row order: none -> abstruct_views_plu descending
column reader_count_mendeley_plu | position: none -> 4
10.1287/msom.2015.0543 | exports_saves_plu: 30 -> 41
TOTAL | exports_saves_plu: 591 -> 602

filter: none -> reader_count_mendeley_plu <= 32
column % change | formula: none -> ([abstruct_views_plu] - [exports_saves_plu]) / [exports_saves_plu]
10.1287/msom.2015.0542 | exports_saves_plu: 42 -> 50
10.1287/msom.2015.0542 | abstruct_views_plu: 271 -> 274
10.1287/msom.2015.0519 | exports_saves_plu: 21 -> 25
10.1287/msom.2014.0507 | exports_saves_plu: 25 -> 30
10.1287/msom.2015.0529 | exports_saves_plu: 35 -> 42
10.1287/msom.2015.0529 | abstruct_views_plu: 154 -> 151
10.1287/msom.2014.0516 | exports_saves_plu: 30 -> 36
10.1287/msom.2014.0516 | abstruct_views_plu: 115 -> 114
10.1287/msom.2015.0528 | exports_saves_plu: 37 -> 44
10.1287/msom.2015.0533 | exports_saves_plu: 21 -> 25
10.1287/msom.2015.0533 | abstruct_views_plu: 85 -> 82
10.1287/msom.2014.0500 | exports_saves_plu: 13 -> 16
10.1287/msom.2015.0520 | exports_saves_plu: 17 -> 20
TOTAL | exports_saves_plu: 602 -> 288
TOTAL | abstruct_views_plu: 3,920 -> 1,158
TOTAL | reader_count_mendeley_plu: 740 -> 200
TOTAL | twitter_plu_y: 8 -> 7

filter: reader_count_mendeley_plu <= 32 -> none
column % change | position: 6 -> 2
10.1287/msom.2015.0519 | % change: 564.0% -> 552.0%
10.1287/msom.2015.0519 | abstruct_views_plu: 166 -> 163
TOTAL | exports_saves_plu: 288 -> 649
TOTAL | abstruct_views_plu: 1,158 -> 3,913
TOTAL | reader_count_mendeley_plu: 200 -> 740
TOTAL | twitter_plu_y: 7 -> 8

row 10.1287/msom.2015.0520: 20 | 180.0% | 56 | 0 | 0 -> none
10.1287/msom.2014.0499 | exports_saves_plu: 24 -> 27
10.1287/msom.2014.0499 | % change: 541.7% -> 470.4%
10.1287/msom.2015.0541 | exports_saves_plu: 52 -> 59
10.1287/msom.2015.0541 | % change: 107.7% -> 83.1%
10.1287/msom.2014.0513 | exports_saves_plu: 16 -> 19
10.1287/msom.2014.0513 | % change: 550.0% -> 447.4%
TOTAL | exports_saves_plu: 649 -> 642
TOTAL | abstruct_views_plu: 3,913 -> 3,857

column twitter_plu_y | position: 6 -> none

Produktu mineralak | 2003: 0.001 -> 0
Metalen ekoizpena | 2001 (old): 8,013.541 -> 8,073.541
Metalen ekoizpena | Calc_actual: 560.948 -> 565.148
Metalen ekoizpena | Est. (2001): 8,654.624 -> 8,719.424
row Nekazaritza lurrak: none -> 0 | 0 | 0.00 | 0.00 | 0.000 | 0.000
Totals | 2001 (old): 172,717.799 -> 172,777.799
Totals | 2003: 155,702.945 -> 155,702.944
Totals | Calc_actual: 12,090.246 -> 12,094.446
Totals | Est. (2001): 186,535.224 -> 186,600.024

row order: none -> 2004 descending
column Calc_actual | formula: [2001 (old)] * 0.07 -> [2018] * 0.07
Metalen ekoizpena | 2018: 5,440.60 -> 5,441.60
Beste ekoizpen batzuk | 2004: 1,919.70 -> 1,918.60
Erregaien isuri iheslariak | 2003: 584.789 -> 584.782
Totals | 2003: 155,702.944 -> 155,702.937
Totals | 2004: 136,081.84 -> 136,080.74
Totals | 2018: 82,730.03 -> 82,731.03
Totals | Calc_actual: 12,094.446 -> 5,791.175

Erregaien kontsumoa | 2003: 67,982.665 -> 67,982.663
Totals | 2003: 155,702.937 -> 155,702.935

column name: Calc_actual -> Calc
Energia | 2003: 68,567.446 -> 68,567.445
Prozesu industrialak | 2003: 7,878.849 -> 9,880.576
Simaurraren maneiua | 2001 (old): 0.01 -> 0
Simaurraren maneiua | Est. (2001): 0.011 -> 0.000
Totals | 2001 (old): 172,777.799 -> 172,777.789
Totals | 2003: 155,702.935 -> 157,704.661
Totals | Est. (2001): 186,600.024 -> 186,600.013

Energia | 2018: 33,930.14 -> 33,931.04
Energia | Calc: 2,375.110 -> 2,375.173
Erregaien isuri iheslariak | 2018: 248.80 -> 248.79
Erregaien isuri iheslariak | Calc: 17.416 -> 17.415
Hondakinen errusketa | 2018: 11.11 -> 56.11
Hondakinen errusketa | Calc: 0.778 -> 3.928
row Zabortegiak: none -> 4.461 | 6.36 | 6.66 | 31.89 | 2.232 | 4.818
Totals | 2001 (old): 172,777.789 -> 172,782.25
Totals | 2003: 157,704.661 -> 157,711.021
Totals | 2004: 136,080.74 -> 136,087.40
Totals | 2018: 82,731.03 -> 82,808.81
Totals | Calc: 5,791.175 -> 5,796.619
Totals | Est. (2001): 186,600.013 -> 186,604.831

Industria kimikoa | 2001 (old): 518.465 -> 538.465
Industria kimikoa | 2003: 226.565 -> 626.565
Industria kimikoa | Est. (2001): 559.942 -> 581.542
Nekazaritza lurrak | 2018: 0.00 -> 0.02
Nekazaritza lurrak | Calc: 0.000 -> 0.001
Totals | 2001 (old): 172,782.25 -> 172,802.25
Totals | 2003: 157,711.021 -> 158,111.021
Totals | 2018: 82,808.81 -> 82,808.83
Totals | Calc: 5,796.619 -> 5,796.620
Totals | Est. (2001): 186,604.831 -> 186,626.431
________________________________________
▶ Your objective
Return the full listing. Leave every word as it stands.

▶ Result for this exercise
row order: none -> abstruct_views_plu descending
column reader_count_mendeley_plu | position: none -> 4
10.1287/msom.2015.0543 | exports_saves_plu: 30 -> 41
TOTAL | exports_saves_plu: 591 -> 602

filter: none -> reader_count_mendeley_plu <= 32
column % change | formula: none -> ([abstruct_views_plu] - [exports_saves_plu]) / [exports_saves_plu]
10.1287/msom.2015.0542 | exports_saves_plu: 42 -> 50
10.1287/msom.2015.0542 | abstruct_views_plu: 271 -> 274
10.1287/msom.2015.0519 | exports_saves_plu: 21 -> 25
10.1287/msom.2014.0507 | exports_saves_plu: 25 -> 30
10.1287/msom.2015.0529 | exports_saves_plu: 35 -> 42
10.1287/msom.2015.0529 | abstruct_views_plu: 154 -> 151
10.1287/msom.2014.0516 | exports_saves_plu: 30 -> 36
10.1287/msom.2014.0516 | abstruct_views_plu: 115 -> 114
10.1287/msom.2015.0528 | exports_saves_plu: 37 -> 44
10.1287/msom.2015.0533 | exports_saves_plu: 21 -> 25
10.1287/msom.2015.0533 | abstruct_views_plu: 85 -> 82
10.1287/msom.2014.0500 | exports_saves_plu: 13 -> 16
10.1287/msom.2015.0520 | exports_saves_plu: 17 -> 20
TOTAL | exports_saves_plu: 602 -> 288
TOTAL | abstruct_views_plu: 3,920 -> 1,158
TOTAL | reader_count_mendeley_plu: 740 -> 200
TOTAL | twitter_plu_y: 8 -> 7

filter: reader_count_mendeley_plu <= 32 -> none
column % change | position: 6 -> 2
10.1287/msom.2015.0519 | % change: 564.0% -> 552.0%
10.1287/msom.2015.0519 | abstruct_views_plu: 166 -> 163
TOTAL | exports_saves_plu: 288 -> 649
TOTAL | abstruct_views_plu: 1,158 -> 3,913
TOTAL | reader_count_mendeley_plu: 200 -> 740
TOTAL | twitter_plu_y: 7 -> 8

row 10.1287/msom.2015.0520: 20 | 180.0% | 56 | 0 | 0 -> none
10.1287/msom.2014.0499 | exports_saves_plu: 24 -> 27
10.1287/msom.2014.0499 | % change: 541.7% -> 470.4%
10.1287/msom.2015.0541 | exports_saves_plu: 52 -> 59
10.1287/msom.2015.0541 | % change: 107.7% -> 83.1%
10.1287/msom.2014.0513 | exports_saves_plu: 16 -> 19
10.1287/msom.2014.0513 | % change: 550.0% -> 447.4%
TOTAL | exports_saves_plu: 649 -> 642
TOTAL | abstruct_views_plu: 3,913 -> 3,857

column twitter_plu_y | position: 6 -> none

Produktu mineralak | 2003: 0.001 -> 0
Metalen ekoizpena | 2001 (old): 8,013.541 -> 8,073.541
Metalen ekoizpena | Calc_actual: 560.948 -> 565.148
Metalen ekoizpena | Est. (2001): 8,654.624 -> 8,719.424
row Nekazaritza lurrak: none -> 0 | 0 | 0.00 | 0.00 | 0.000 | 0.000
Totals | 2001 (old): 172,717.799 -> 172,777.799
Totals | 2003: 155,702.945 -> 155,702.944
Totals | Calc_actual: 12,090.246 -> 12,094.446
Totals | Est. (2001): 186,535.224 -> 186,600.024

row order: none -> 2004 descending
column Calc_actual | formula: [2001 (old)] * 0.07 -> [2018] * 0.07
Metalen ekoizpena | 2018: 5,440.60 -> 5,441.60
Beste ekoizpen batzuk | 2004: 1,919.70 -> 1,918.60
Erregaien isuri iheslariak | 2003: 584.789 -> 584.782
Totals | 2003: 155,702.944 -> 155,702.937
Totals | 2004: 136,081.84 -> 136,080.74
Totals | 2018: 82,730.03 -> 82,731.03
Totals | Calc_actual: 12,094.446 -> 5,791.175

Erregaien kontsumoa | 2003: 67,982.665 -> 67,982.663
Totals | 2003: 155,702.937 -> 155,702.935

column name: Calc_actual -> Calc
Energia | 2003: 68,567.446 -> 68,567.445
Prozesu industrialak | 2003: 7,878.849 -> 9,880.576
Simaurraren maneiua | 2001 (old): 0.01 -> 0
Simaurraren maneiua | Est. (2001): 0.011 -> 0.000
Totals | 2001 (old): 172,777.799 -> 172,777.789
Totals | 2003: 155,702.935 -> 157,704.661
Totals | Est. (2001): 186,600.024 -> 186,600.013

Energia | 2018: 33,930.14 -> 33,931.04
Energia | Calc: 2,375.110 -> 2,375.173
Erregaien isuri iheslariak | 2018: 248.80 -> 248.79
Erregaien isuri iheslariak | Calc: 17.416 -> 17.415
Hondakinen errusketa | 2018: 11.11 -> 56.11
Hondakinen errusketa | Calc: 0.778 -> 3.928
row Zabortegiak: none -> 4.461 | 6.36 | 6.66 | 31.89 | 2.232 | 4.818
Totals | 2001 (old): 172,777.789 -> 172,782.25
Totals | 2003: 157,704.661 -> 157,711.021
Totals | 2004: 136,080.74 -> 136,087.40
Totals | 2018: 82,731.03 -> 82,808.81
Totals | Calc: 5,791.175 -> 5,796.619
Totals | Est. (2001): 186,600.013 -> 186,604.831

Industria kimikoa | 2001 (old): 518.465 -> 538.465
Industria kimikoa | 2003: 226.565 -> 626.565
Industria kimikoa | Est. (2001): 559.942 -> 581.542
Nekazaritza lurrak | 2018: 0.00 -> 0.02
Nekazaritza lurrak | Calc: 0.000 -> 0.001
Totals | 2001 (old): 172,782.25 -> 172,802.25
Totals | 2003: 157,711.021 -> 158,111.021
Totals | 2018: 82,808.81 -> 82,808.83
Totals | Calc: 5,796.619 -> 5,796.620
Totals | Est. (2001): 186,604.831 -> 186,626.431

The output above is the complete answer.